[openstack-dev] [TripleO] Summit session wrapup

Jaromir Coufal jcoufal at redhat.com
Thu Nov 28 08:50:05 UTC 2013


On 2013/28/11 06:41, Robert Collins wrote:
> Certainly. Do we have Personas for those people? (And have we done any
> validation of them?)
We have shorter paragraph to each. But not verified by any survey, so we 
don't have very solid basis in this area right now and I believe we all 
are trying to assume at the moment.

> This may be where we disagree indeed :). Wearing my sysadmin hat ( a
> little dusty, but never really goes away :P) - I can tell you I spent
> a lot of time worrying about what went on what machine. But it was
> never actually what I was paid to do.
>
> What I was paid to do was to deliver infrastructure and services to
> the business. Everything that we could automate, that we could
> describe with policy and still get robust, reliable results - we did.
> It's how one runs many hundred machines with an ops team of 2.
>
> Planning around failure domains for example, is tedious work; it's
> needed at a purchasing level - you need to decide if you're buying
> three datacentres or one datacentre with internal redundancy, but once
> thats decided the actual mechanics of ensure that each HA service is
> spread across the (three datacentres) or (three separate zones in the
> one DC) is not interesting. So - I'm sure that many sysadmins do
> manually assign work to machines to ensure a good result from
> performance or HA concerns, but thats out of necessity, not desire.
Well, I think there is one small misunderstanding. I've never said that 
manual way should be primary workflow for us. I agree that we should 
lean toward as much automation and smartness as possible. But in the 
same time, I am adding that we need manual fallback for user to change 
that smart decision.

Primary way would be to let TripleO decide, where the stuff go. I think 
we agree here.

But I, as sysadmin, want to see the distribution of stuff before I 
deploy. And if there is some failure in the automation logic, I need to 
have possibility to change that. Not from scratch, but do the change in 
suggested distribution. There always should be way to do that manually. 
Let's imagine that TripleO will by some mistake or intentionally 
distribute nodes across my datacenter wrong (wrong for me, not 
necessarily for somebody else). What would I do? Would I let TripleO to 
deploy it anyway? No. I will not use TripleO. But If there is something 
what I need to change and I have a way to do that, I will keep with 
TripleO, because it allows me to satisfy all I need.

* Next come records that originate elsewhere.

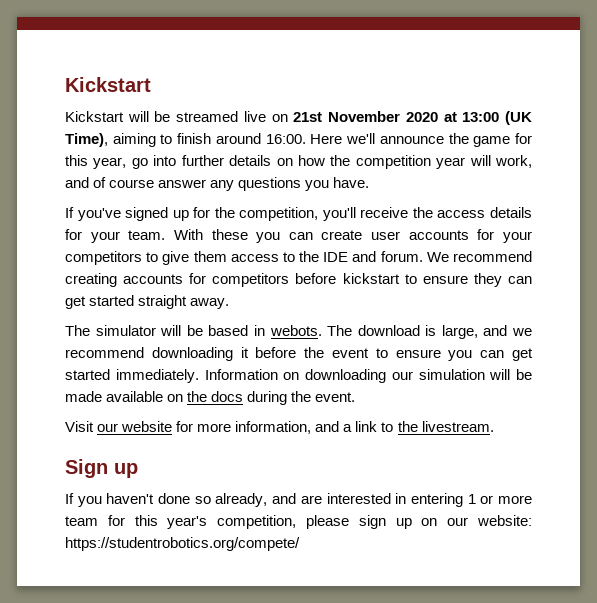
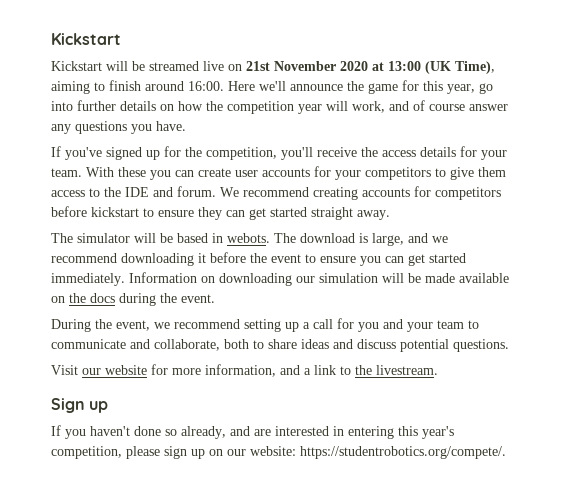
(356, 397) none -> [51,318,479,332] [51,339,509,352] // During the event, we recommend setting up a call for you and your team to communicate and collaborate, both to share ideas and discuss potential questions.
[467,494,532,504] [65,515,125,526] 1 or more team for -> (394, 432) none
[65,537,300,551] https://studentrobotics.org/compete/ -> [300,446,506,459] https://studentrobotics.org/compete/.

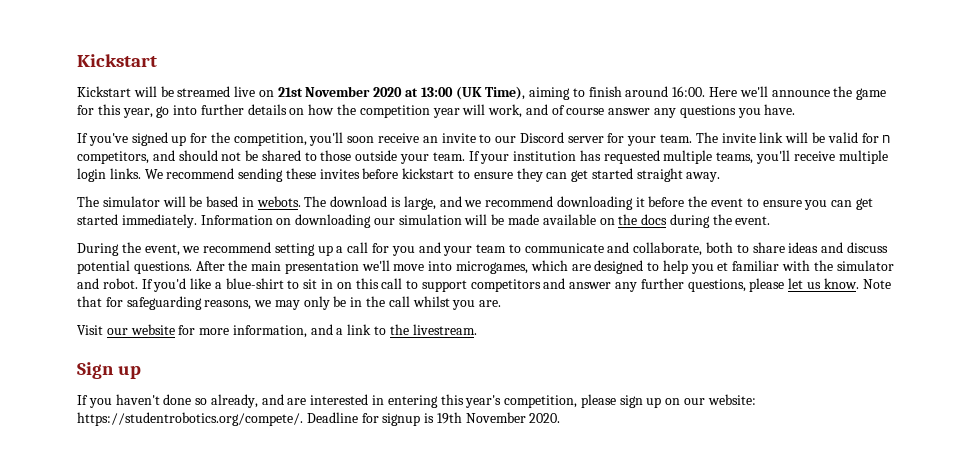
[317,146,507,160] [51,166,506,180] [51,186,501,200] receive the access details for your team. With these you can create user accounts for your competitors to give them access to the IDE and forum. We recommend creating accounts for competitors -> [347,132,891,146] [77,150,888,164] [77,168,360,182] soon receive an invite to our Discord server for your team. The invite link will be valid for n competitors, and should not be shared to those outside your team. If your institution has requested multiple teams, you'll receive multiple login links. We recommend sending these invites
(509, 345) none -> [195,260,894,274] [77,278,891,292] [77,296,502,310] After the main presentation we'll move into microgames, which are designed to help you et familiar with the simulator and robot. If you'd like a blue-shirt to sit in on this call to support competitors and answer any further questions, please let us know. Note that for safeguarding reasons, we may only be in the call whilst you are.
(506, 452) none -> [306,412,561,426] Deadline for signup is 19th November 2020.

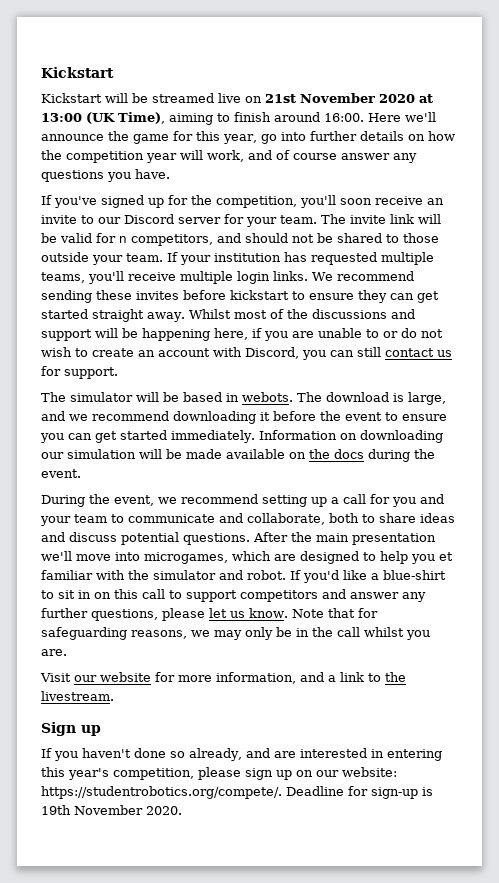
(721, 177) none -> [188,309,415,319] [41,328,443,341] [41,347,452,360] [41,366,118,379] Whilst most of the discussions and support will be happening here, if you are unable to or do not wish to create an account with Discord, you can still contact us for support.
[382,413,421,426] signup -> [371,787,418,799] sign-up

We can be smart, but we can't be the smartest and see all reasons of all 
users.

> Why does that layout make you happy? What is it about that setup where
> things will work better for you? Note that in the absence of a
> sophisticated scheduler you'll have some volumes with redundancy of 3
> end up all in one rack: you won't get rack-can-fail safety on the
> delivered cloud workloads (I mention this as one attempt to understand
> why knowing there is a control node / 3 storage /rest compute in each
> rack makes you happy).
It doesn't have to make me happy, but somebody else might have strong 
reasoning for that (or any other setup which we didn't cover). We don't 
have to know it, but why can't we allow him to do this?

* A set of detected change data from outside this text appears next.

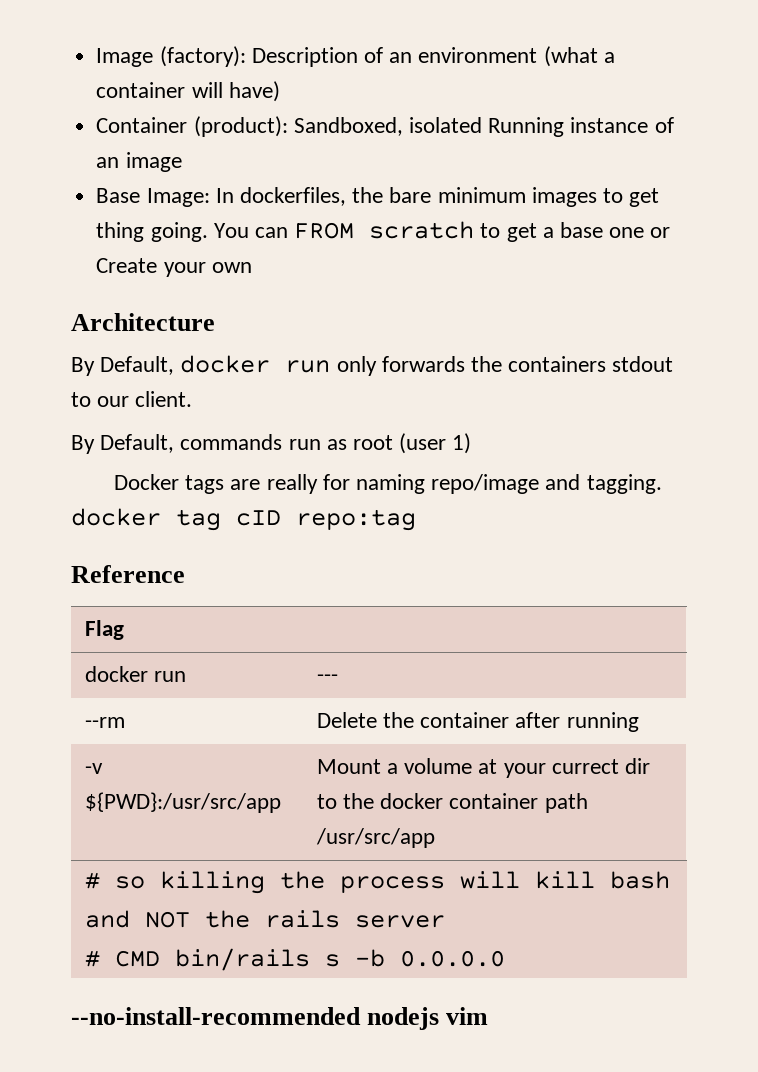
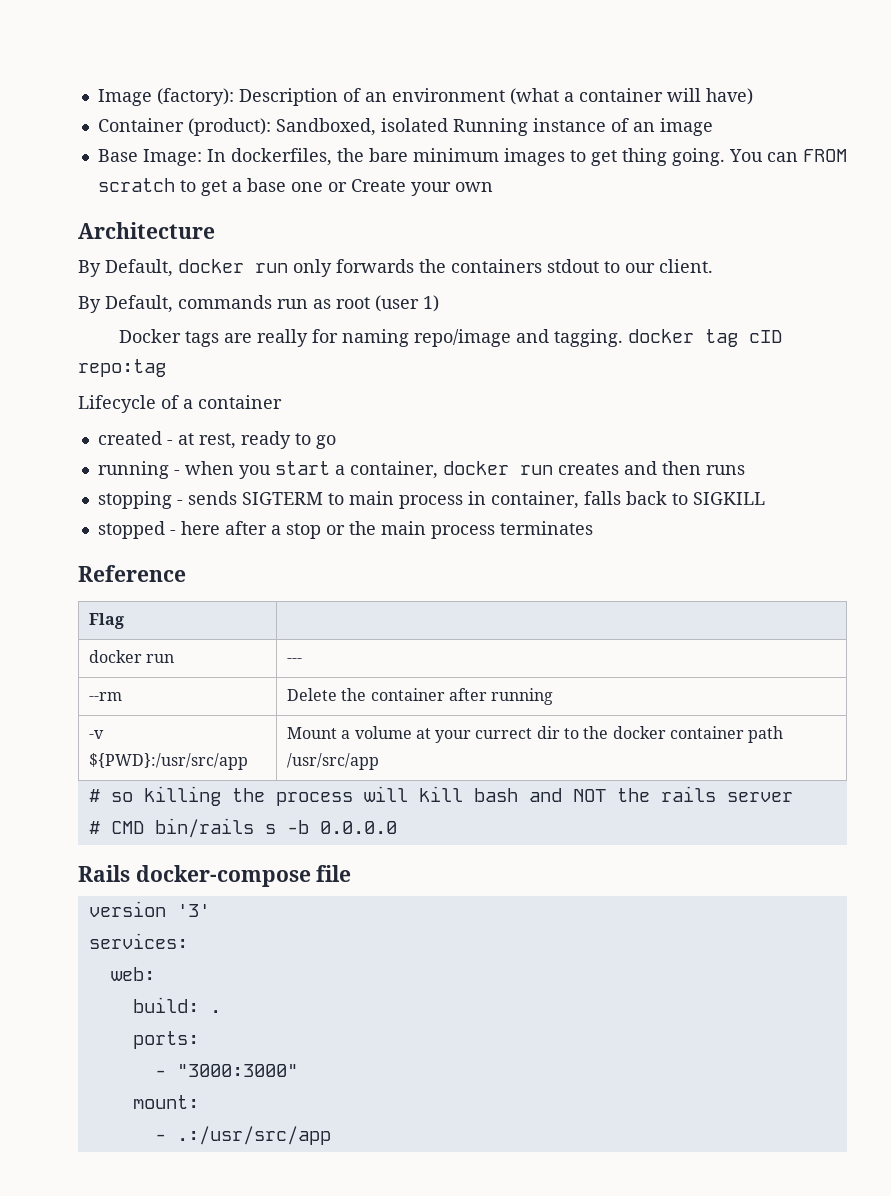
(416, 520) none -> [78,395,282,413] [97,431,336,449] [97,461,745,479] [97,491,765,509] [97,521,593,539] // Lifecycle of a container // created - at rest, ready to go // running - when you start a container, docker run creates and then runs // stopping - sends SIGTERM to main process in container, falls back to SIGKILL // stopped - here after a stop or the main process terminates
[71,1007,489,1030] --no-install-recommended nodejs vim -> [78,865,352,887] [88,901,210,917] [88,933,188,949] [110,967,155,981] [132,997,221,1013] [132,1031,199,1049] [154,1064,298,1077] [132,1095,199,1109] [154,1126,331,1145] Rails docker-compose file // version '3' // services: // web: // build: . // ports: // - "3000:3000" // mount: // - .:/usr/src/app

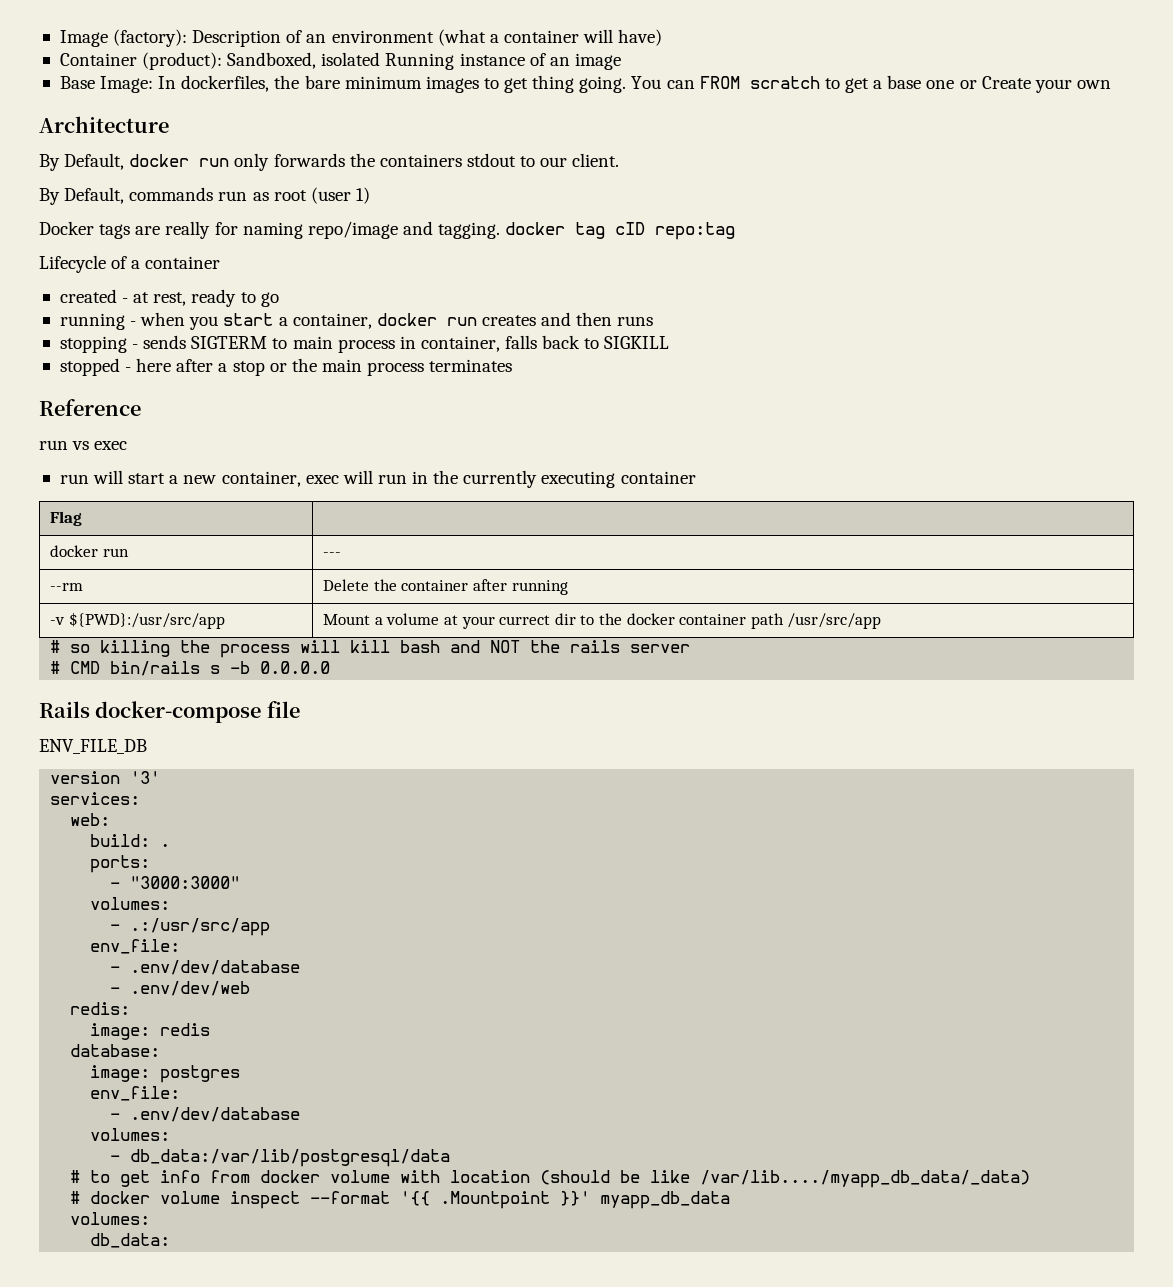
(186, 573) none -> [39,440,128,450] [59,470,696,488] // run vs exec // run will start a new container, exec will run in the currently executing container
(352, 873) none -> [39,739,147,754] // ENV_FILE_DB
[132,1095,199,1109] mount: -> [90,897,171,910] volumes:
(331, 1135) none -> [90,939,181,954] [110,960,301,975] [110,981,251,996] [70,1002,131,1015] [90,1023,211,1040] [70,1044,161,1057] [90,1065,241,1083] [90,1086,181,1101] [110,1107,301,1122] [90,1128,171,1141] [110,1149,451,1167] [70,1170,1031,1188] [70,1191,731,1209] [70,1212,151,1225] [90,1233,171,1248] // env_file: // - .env/dev/database // - .env/dev/web // redis: // image: redis // database: // image: postgres // env_file: // - .env/dev/database // volumes: // - db_data:/var/lib/postgresql/data // # to get info from docker volume with location (should be like /var/lib..../myapp_db_data/_data) // # docker volume inspect --format '{{ .Mountpoint }}' myapp_db_data // volumes: // db_data:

One more time, I want to stress this out - I am not fighting for absence 
of sophisticated scheduler, I am fighting for allowing user to control 
the stuff if he wants/needs to.

> I think having that degree of control is failure. Our CloudOS team has
> considerable experience now in deploying clouds using a high-touch
> system like you describe - and they are utterly convinced that it
> doesn't scale. Even at 20 nodes it is super tedious, and beyond that
> it's ridiculous.
Right. And are they convinced that automated tool will do the best job 
for them? Are they trusting them so strongly, so that they would deploy 
their whole datacenter without checking the correct distribution? Would 
they say - OK I said I want 50 compute, 10 block storage, 3 control. As 
long as it will work, I don't care, be smart, do it for me.

It all depends on the GUI design. If we design it well enough, so that 
we allow user to do quick bulk actions, even manual distribution can be 
easy. Even for 100 nodes... or more.
(But I don't suggest we do that all manual.)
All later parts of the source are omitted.